The borrowers in the AARP case all died, leaving their spouses, who were not listed on the loan documents, living in the mortgaged homes. Because of the housing downturn, the homes are now worth less than the balance due on the reverse mortgage. None of the three spouses -- residents of Indiana, New York and Maryland -- can obtain loans for more than their homes are worth and so are facing eviction. 

Since 1989, HUD rules governing reverse mortgages have stated that a borrower or heirs would never owe more than the home was worth at the time of repayment. But at the end 2008, the Bush administration abruptly changed this policy and said that an heir -- including a surviving spouse who was not named on the mortgage -- must pay the full mortgage balance to keep the home, even it if exceeds the value of the property. This, AARP says, violates existing contracts between reverse mortgage borrowers and lenders. 

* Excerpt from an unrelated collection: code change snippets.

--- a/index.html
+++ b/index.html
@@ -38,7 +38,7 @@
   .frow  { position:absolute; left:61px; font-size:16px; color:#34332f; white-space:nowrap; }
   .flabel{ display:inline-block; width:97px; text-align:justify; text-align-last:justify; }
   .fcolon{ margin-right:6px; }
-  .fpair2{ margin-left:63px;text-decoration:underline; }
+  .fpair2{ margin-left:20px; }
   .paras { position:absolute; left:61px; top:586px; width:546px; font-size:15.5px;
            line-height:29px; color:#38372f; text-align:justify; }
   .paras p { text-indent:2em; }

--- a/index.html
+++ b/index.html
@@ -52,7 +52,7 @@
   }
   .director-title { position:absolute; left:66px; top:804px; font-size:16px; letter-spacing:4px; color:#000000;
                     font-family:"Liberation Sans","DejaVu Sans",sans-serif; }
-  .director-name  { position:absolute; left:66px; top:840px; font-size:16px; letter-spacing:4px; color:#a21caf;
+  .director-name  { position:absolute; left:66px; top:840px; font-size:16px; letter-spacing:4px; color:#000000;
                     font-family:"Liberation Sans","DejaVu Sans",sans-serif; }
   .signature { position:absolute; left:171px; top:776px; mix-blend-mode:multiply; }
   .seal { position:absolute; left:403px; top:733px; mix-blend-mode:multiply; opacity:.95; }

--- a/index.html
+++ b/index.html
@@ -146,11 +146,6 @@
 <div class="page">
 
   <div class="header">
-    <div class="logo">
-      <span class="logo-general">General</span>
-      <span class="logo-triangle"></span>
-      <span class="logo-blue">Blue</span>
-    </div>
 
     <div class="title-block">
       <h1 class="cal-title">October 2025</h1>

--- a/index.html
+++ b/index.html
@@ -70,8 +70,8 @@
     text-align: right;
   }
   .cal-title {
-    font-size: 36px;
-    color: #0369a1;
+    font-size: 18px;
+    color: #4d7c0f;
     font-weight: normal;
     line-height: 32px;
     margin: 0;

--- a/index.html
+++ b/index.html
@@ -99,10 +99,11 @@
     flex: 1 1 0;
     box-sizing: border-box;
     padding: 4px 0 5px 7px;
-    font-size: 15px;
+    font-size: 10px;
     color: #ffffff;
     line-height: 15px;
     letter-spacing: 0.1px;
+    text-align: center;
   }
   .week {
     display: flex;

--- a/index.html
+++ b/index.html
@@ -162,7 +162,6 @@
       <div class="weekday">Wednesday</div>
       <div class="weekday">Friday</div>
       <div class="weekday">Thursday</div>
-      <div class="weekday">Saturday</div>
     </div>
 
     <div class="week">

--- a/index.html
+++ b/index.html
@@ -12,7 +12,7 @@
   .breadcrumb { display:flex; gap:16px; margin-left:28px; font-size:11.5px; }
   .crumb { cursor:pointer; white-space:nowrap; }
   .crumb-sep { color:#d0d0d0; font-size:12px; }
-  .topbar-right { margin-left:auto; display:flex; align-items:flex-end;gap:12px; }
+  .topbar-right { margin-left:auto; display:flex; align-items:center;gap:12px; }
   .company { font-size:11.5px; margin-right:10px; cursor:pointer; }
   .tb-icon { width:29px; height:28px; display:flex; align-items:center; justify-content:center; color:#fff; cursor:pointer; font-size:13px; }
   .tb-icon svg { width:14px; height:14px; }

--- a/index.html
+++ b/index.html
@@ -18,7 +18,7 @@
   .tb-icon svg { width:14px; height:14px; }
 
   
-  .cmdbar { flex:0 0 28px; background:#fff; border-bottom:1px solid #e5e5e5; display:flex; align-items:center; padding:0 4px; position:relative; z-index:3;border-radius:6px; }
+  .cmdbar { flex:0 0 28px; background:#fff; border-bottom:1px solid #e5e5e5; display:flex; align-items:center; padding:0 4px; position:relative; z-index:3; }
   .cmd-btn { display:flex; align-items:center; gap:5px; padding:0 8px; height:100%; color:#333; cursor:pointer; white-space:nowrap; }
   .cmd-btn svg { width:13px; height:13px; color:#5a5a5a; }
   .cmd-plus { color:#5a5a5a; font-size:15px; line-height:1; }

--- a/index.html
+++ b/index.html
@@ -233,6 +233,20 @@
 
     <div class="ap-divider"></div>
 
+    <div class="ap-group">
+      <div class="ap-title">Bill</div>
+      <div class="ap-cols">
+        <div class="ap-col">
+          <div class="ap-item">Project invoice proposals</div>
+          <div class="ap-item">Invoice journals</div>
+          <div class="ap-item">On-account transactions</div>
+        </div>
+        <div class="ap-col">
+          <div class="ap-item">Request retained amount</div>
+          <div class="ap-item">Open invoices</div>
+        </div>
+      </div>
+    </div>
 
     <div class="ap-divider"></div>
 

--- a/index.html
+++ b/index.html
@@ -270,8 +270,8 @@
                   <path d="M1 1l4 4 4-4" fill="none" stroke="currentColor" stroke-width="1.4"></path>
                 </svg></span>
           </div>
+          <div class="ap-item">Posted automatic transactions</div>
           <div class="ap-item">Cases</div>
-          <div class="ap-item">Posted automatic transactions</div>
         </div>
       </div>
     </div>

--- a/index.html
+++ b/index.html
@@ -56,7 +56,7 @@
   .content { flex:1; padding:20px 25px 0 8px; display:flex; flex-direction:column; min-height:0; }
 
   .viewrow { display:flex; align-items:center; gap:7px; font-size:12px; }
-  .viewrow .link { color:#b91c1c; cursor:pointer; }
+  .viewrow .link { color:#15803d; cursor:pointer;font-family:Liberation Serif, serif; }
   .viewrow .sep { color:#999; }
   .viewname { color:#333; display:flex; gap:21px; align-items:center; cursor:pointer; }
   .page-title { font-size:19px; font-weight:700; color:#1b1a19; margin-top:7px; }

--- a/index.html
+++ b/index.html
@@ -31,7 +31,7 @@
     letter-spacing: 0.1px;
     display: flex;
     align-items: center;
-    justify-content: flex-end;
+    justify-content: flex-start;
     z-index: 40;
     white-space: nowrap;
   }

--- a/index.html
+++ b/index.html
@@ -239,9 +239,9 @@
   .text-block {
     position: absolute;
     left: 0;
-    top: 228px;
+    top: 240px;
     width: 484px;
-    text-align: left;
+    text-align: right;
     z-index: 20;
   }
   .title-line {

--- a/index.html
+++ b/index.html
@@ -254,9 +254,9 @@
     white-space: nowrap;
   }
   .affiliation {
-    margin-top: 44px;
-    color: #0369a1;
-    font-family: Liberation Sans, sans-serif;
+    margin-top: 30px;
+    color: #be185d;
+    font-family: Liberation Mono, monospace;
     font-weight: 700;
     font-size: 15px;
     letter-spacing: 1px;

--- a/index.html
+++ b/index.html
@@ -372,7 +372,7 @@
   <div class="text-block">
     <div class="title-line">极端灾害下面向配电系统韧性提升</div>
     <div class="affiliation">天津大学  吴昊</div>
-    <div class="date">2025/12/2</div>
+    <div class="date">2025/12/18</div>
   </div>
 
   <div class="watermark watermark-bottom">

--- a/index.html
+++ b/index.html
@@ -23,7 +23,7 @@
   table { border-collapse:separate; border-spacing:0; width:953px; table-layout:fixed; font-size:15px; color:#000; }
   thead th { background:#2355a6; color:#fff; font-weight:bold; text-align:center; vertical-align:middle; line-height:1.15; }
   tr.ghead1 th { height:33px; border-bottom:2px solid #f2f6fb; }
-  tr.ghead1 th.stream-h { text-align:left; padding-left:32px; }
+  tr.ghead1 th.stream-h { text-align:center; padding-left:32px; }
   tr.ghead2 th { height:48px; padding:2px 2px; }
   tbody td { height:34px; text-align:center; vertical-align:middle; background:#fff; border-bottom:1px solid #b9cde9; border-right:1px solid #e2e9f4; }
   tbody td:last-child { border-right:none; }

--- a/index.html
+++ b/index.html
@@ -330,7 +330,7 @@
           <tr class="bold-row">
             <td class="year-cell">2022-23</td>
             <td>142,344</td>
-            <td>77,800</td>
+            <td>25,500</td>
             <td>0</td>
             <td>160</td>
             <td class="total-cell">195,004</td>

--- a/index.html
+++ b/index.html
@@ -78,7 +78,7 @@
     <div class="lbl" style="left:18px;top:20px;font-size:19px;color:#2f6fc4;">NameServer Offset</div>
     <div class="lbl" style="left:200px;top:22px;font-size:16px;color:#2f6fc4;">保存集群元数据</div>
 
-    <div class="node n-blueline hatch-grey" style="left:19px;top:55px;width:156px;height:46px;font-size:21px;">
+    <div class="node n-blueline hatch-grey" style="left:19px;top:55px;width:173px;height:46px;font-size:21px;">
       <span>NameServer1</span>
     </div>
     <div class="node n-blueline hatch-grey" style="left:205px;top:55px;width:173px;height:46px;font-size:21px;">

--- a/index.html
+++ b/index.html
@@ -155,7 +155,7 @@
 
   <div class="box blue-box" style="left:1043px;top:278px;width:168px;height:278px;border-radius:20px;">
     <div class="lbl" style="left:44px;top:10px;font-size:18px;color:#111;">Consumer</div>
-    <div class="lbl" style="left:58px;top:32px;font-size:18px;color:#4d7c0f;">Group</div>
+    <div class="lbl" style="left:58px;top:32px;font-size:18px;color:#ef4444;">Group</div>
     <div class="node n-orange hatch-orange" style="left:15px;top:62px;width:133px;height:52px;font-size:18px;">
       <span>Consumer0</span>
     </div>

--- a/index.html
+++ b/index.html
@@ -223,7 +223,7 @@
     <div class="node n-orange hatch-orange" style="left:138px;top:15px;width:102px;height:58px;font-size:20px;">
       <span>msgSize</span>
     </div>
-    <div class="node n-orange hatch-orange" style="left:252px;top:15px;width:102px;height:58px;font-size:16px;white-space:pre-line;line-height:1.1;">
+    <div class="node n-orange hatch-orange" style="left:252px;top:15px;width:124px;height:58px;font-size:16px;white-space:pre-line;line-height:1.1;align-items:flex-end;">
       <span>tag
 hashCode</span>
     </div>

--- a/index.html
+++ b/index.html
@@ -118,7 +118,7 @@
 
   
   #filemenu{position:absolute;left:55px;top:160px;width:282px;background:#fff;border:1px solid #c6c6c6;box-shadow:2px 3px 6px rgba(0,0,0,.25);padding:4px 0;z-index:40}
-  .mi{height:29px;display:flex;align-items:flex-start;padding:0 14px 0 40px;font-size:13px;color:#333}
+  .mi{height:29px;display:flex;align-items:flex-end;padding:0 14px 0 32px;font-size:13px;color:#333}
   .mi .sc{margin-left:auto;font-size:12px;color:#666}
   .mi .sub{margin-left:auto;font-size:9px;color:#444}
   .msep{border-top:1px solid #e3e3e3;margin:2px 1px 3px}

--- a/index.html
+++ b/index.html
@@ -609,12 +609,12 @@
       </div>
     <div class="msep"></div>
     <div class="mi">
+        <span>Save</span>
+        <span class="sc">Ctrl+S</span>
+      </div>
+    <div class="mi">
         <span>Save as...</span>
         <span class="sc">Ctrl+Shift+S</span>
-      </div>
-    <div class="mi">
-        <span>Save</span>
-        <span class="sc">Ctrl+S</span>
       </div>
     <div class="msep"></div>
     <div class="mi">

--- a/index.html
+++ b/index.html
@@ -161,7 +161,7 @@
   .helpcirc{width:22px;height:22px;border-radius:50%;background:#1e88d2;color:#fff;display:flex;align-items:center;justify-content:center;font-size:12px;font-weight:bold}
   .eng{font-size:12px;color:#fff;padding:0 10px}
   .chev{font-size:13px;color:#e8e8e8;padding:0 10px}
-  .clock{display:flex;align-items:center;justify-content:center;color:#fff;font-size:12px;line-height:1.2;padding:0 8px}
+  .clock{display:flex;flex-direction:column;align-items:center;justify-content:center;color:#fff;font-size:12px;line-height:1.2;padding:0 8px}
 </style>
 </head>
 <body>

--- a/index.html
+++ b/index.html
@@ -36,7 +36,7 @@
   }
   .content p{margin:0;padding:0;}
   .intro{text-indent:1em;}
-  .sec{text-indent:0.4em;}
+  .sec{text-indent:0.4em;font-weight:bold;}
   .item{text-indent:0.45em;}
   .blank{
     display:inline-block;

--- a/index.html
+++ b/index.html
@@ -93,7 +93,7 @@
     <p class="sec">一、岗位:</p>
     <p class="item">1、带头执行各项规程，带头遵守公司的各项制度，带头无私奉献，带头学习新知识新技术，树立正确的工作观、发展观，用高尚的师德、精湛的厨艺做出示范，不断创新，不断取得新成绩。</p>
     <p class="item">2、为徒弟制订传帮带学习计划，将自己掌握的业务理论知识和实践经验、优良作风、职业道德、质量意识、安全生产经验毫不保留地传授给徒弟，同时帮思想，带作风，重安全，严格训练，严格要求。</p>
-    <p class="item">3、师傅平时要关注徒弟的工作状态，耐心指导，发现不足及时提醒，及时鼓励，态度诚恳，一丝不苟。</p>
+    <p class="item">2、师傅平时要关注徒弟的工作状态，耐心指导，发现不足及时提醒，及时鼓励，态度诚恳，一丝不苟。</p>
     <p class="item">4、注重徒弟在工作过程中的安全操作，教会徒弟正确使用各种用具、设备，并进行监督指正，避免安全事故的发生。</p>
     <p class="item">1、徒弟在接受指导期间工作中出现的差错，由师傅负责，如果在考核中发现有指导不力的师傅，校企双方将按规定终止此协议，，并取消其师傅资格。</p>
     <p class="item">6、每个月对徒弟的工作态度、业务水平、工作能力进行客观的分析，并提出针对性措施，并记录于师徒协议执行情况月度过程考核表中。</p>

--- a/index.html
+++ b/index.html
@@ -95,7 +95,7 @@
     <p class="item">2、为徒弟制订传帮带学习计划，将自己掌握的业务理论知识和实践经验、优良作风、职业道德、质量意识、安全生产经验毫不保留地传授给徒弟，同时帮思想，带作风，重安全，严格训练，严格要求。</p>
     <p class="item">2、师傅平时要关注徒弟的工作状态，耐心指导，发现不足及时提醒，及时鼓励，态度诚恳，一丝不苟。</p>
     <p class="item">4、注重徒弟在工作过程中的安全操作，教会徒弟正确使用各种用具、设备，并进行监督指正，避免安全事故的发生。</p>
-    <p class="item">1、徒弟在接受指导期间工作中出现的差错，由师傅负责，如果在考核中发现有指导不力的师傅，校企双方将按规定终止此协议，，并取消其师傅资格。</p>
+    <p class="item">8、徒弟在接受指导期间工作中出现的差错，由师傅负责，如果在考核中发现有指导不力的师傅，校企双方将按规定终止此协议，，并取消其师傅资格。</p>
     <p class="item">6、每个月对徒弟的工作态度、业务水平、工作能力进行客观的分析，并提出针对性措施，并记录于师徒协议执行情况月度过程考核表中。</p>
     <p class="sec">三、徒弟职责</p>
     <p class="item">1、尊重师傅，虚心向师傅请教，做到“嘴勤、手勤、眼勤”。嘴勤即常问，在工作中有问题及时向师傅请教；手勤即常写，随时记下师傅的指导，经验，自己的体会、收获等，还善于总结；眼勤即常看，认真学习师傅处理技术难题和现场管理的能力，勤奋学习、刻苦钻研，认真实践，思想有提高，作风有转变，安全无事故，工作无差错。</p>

"HUD has illegally and without notice changed the rules in the middle of the game at the expense of vulnerable older people," said Jean Constantine-Davis, a senior lawyer with the AARP Foundation, the organization's charitable unit. 

A spouse might not be named on the mortgage for a number of reasons: one spouse may have taken out the reverse mortgage before the marriage, or one spouse may be under age 62 and ineligible, or, more likely, lenders often encourage the younger spouse not to be named as a borrower because then the loan amount can be bigger. AARP notes that, perversely, under HUDs current rule a stranger can purchase the property for its current appraised value, but a surviving spouse cannot. The policy also negates a key purpose for which borrowers pay for insurance, AARP adds, pointing out that reverse mortgage borrowers have always paid insurance premiums to protect against going "underwater" -- owing more than their homes are worth. 

The suit charges that HUD is ignoring another provision of the HECM program that protects a surviving spouse from being arbitrarily displaced from the home upon the death of the borrower. 

"This is shameful and we intend to make HUD honor the representations and promises they made to borrowers when they signed up for these government-insured loans," Steven A. Skalet, of Mehri & Skalet, the law firm pursuing the case for the AARP Foundation. The case was filed in Federal District Court for the District of Columbia. HUD had no comment on the pending litigation. 

Nearly one-quarter of all mortgaged homes are underwater, according to CoreLogic, a housing data firm.